• Work instructions:
Search the listing below for the word "background" and return each line that contains it.

• Records for the exercise:
• • • • •
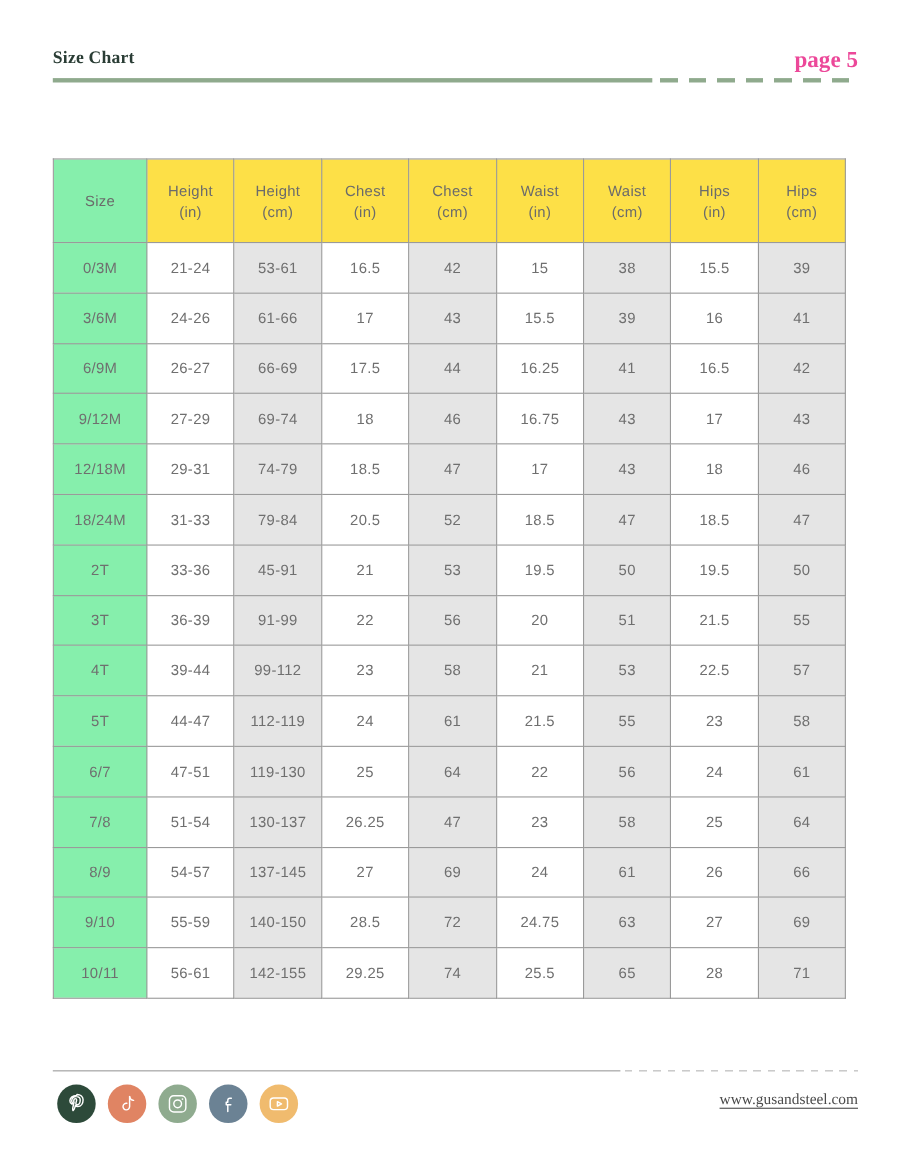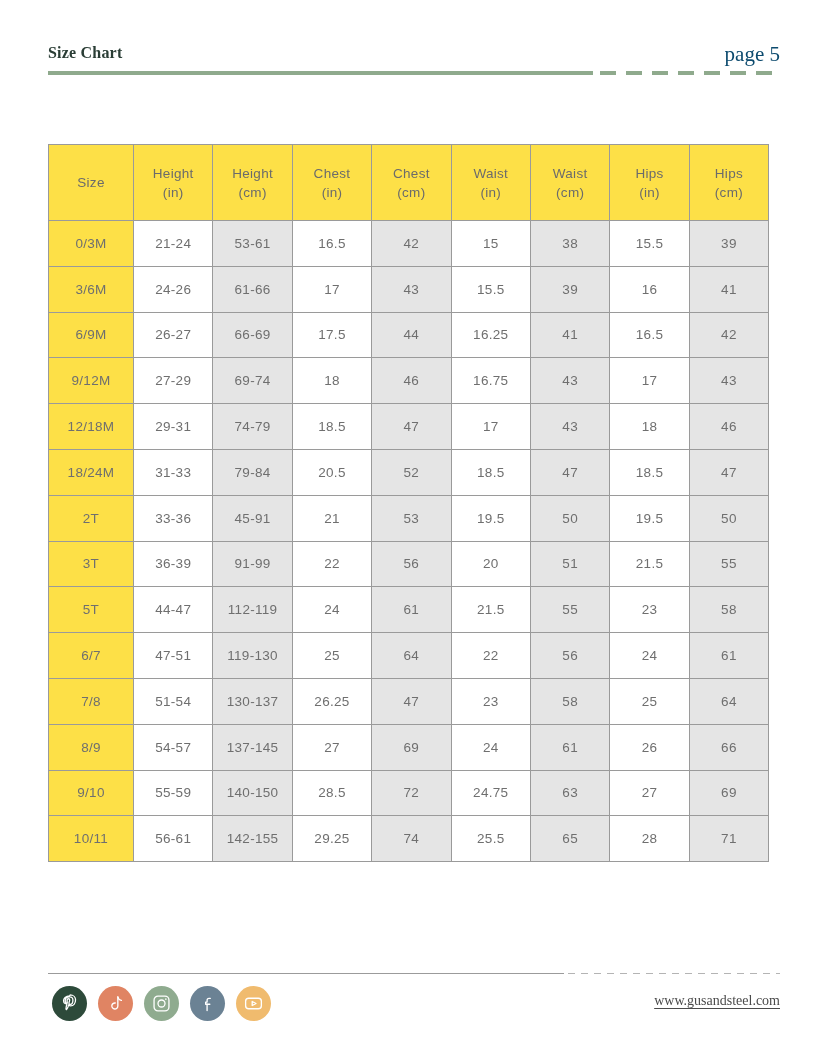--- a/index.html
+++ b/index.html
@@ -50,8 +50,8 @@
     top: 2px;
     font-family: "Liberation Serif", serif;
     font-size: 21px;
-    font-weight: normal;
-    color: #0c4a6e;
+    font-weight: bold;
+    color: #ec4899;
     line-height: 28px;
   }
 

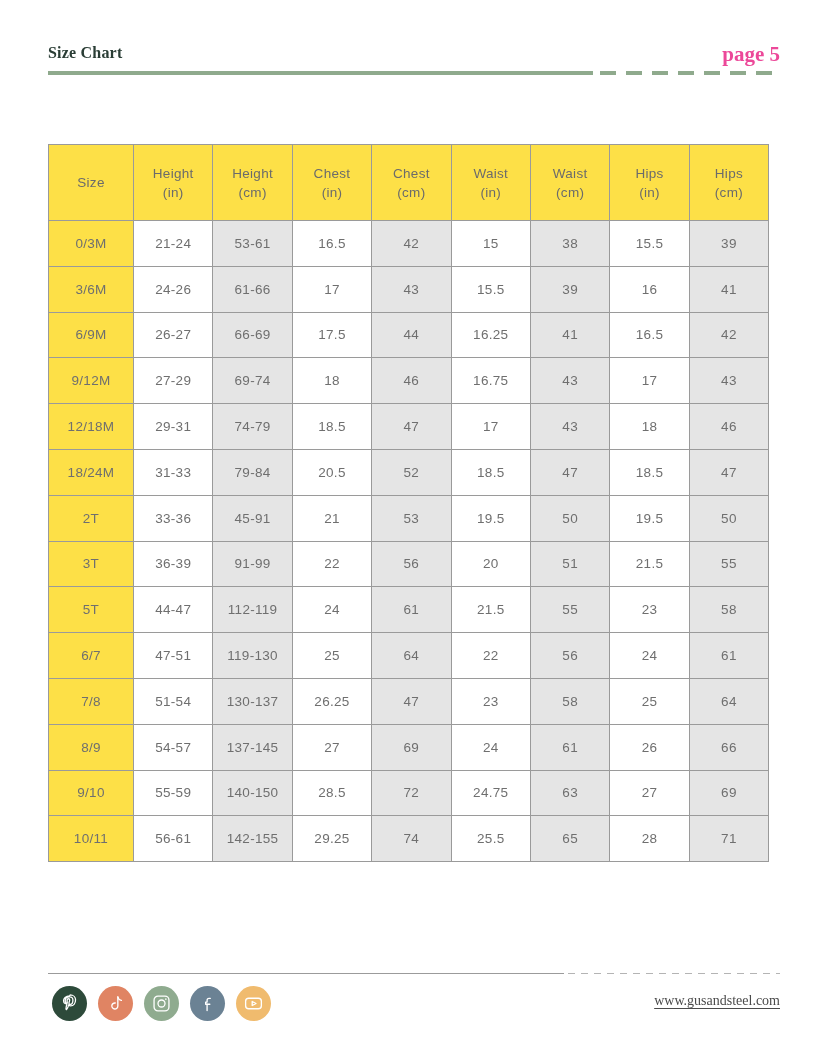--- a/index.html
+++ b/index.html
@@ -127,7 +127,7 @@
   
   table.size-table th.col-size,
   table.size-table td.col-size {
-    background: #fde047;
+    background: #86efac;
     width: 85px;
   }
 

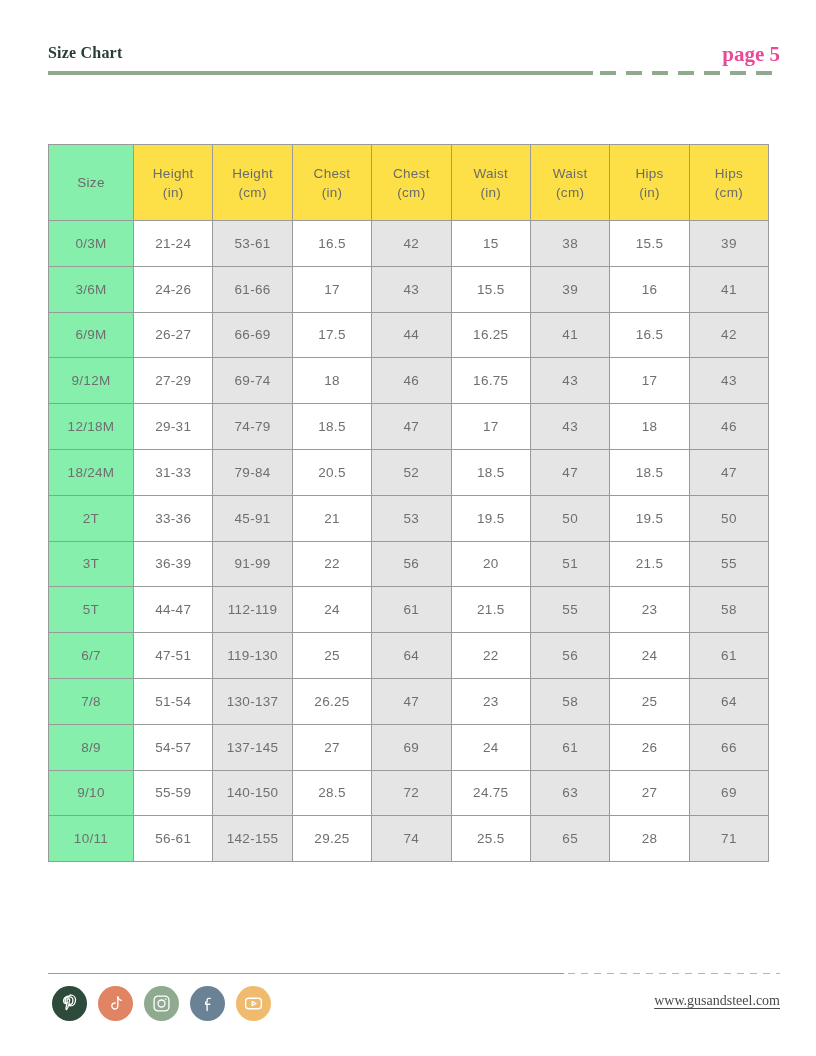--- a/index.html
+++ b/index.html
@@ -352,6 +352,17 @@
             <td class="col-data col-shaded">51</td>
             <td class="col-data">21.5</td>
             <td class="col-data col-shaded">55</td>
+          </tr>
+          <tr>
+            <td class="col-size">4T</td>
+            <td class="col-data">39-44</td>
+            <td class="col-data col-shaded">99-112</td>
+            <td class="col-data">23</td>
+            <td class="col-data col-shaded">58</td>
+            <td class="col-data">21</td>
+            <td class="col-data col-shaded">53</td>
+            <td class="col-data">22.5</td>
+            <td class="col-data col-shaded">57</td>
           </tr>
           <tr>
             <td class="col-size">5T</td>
• • • • •
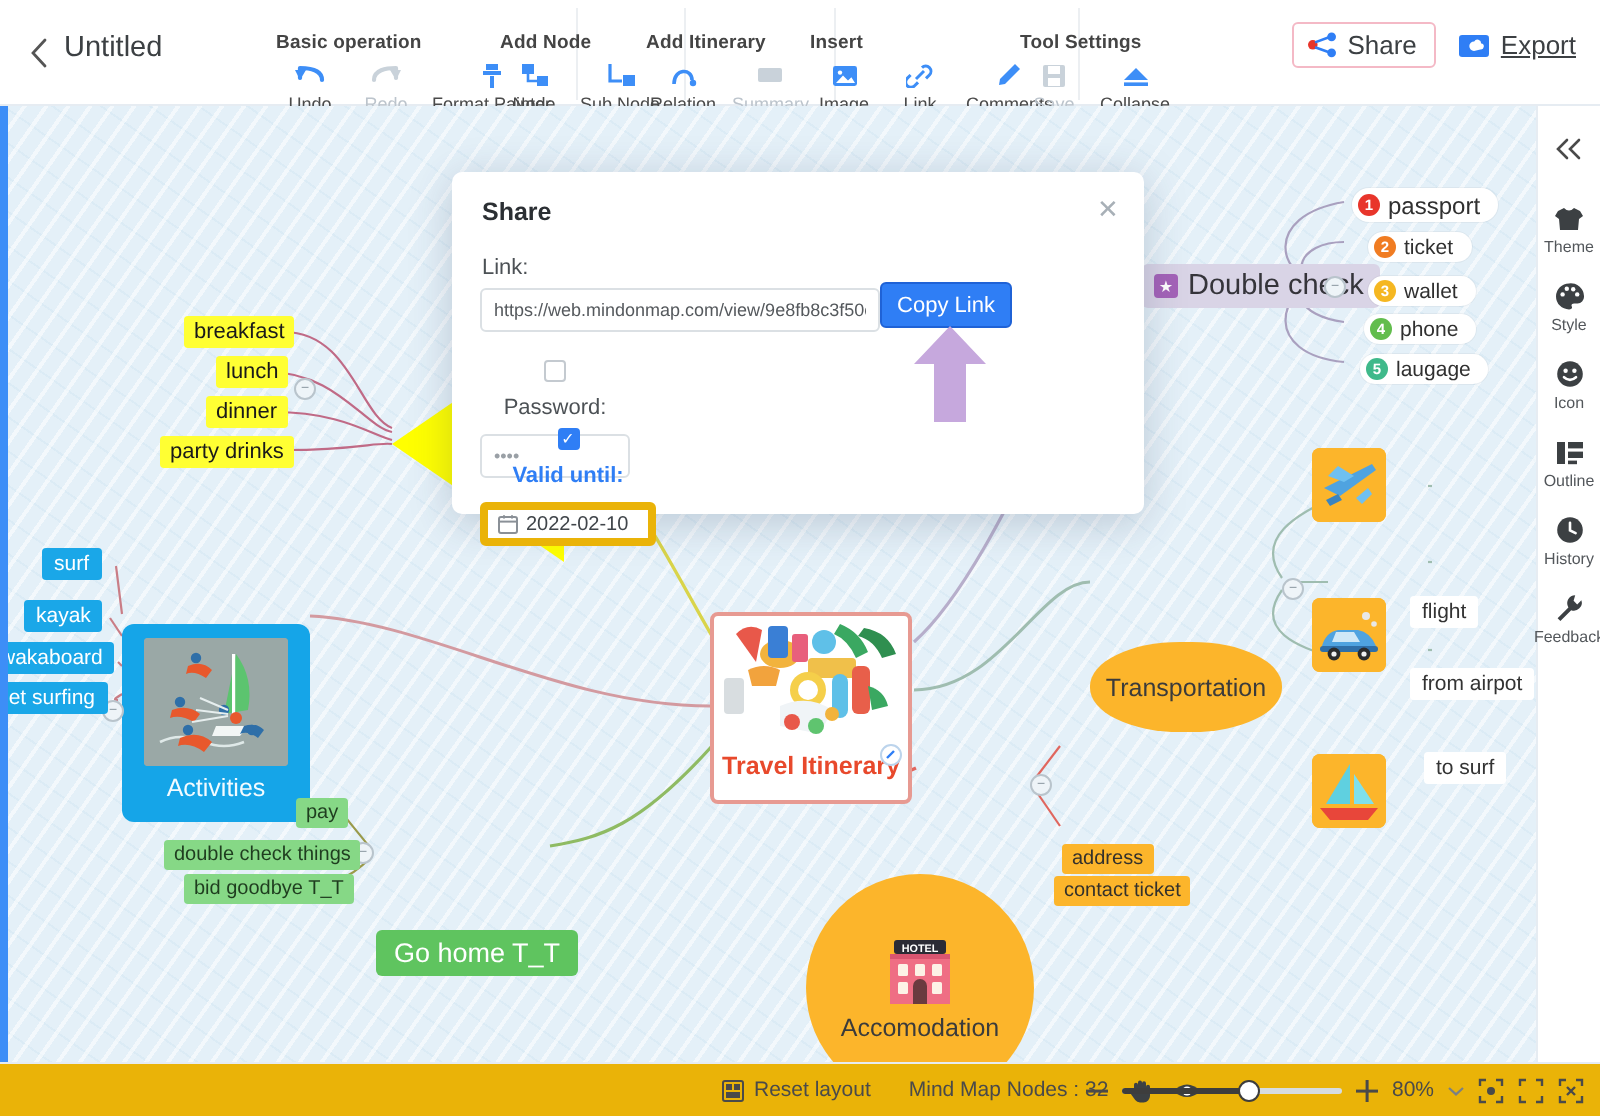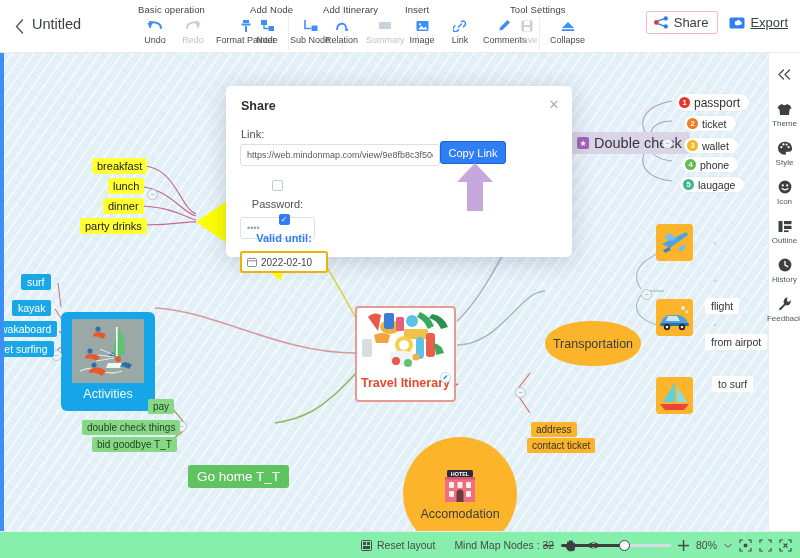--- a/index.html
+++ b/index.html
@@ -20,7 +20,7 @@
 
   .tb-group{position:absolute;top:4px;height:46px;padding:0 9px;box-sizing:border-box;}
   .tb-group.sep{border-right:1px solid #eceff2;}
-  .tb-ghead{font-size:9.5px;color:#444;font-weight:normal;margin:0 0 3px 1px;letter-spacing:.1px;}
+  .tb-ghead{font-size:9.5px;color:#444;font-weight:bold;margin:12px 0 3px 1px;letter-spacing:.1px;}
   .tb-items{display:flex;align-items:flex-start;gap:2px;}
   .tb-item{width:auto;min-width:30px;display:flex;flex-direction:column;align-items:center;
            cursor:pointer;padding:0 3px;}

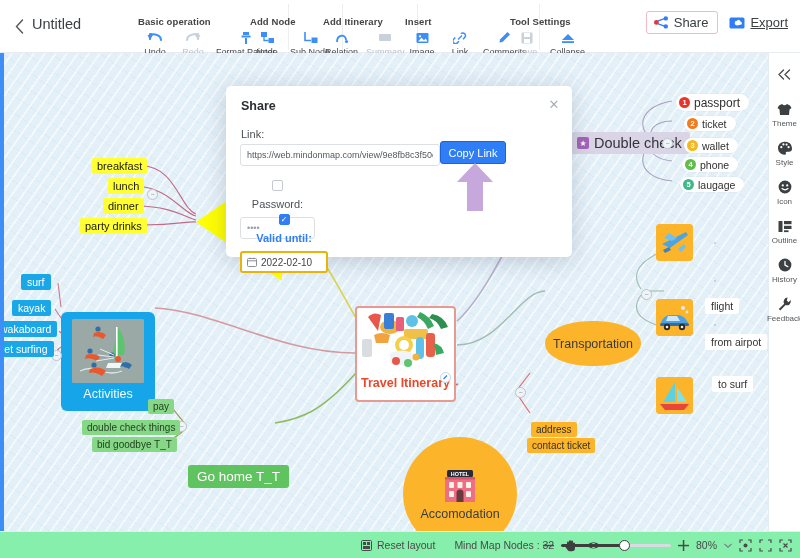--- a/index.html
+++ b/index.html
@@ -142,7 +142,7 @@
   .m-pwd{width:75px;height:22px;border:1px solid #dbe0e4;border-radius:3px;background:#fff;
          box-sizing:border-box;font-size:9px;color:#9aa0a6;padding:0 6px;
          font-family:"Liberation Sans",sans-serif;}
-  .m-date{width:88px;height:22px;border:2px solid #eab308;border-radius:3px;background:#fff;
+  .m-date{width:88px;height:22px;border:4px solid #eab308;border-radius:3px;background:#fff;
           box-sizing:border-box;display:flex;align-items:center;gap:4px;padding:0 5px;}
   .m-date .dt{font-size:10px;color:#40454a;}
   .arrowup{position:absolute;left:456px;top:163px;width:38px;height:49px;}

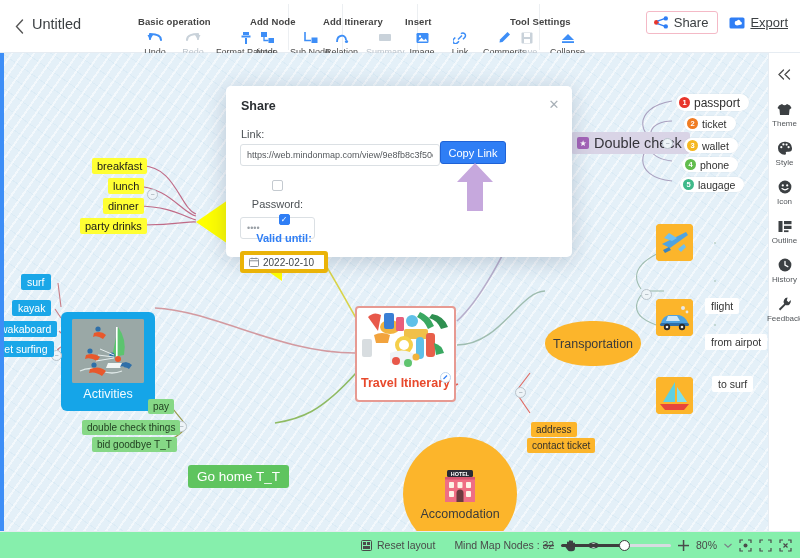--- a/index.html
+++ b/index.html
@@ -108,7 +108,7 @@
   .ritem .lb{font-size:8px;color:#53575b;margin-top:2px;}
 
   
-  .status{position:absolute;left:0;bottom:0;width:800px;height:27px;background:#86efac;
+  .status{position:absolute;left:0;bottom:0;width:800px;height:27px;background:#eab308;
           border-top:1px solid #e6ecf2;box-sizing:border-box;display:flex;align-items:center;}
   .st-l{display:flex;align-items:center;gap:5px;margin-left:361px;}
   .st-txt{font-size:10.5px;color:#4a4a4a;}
• • • • •
• Exercise result:
-    background: #fde047;
+    background: #86efac;
   .m-pwd{width:75px;height:22px;border:1px solid #dbe0e4;border-radius:3px;background:#fff;
-  .m-date{width:88px;height:22px;border:2px solid #eab308;border-radius:3px;background:#fff;
+  .m-date{width:88px;height:22px;border:4px solid #eab308;border-radius:3px;background:#fff;
-  .status{position:absolute;left:0;bottom:0;width:800px;height:27px;background:#86efac;
+  .status{position:absolute;left:0;bottom:0;width:800px;height:27px;background:#eab308;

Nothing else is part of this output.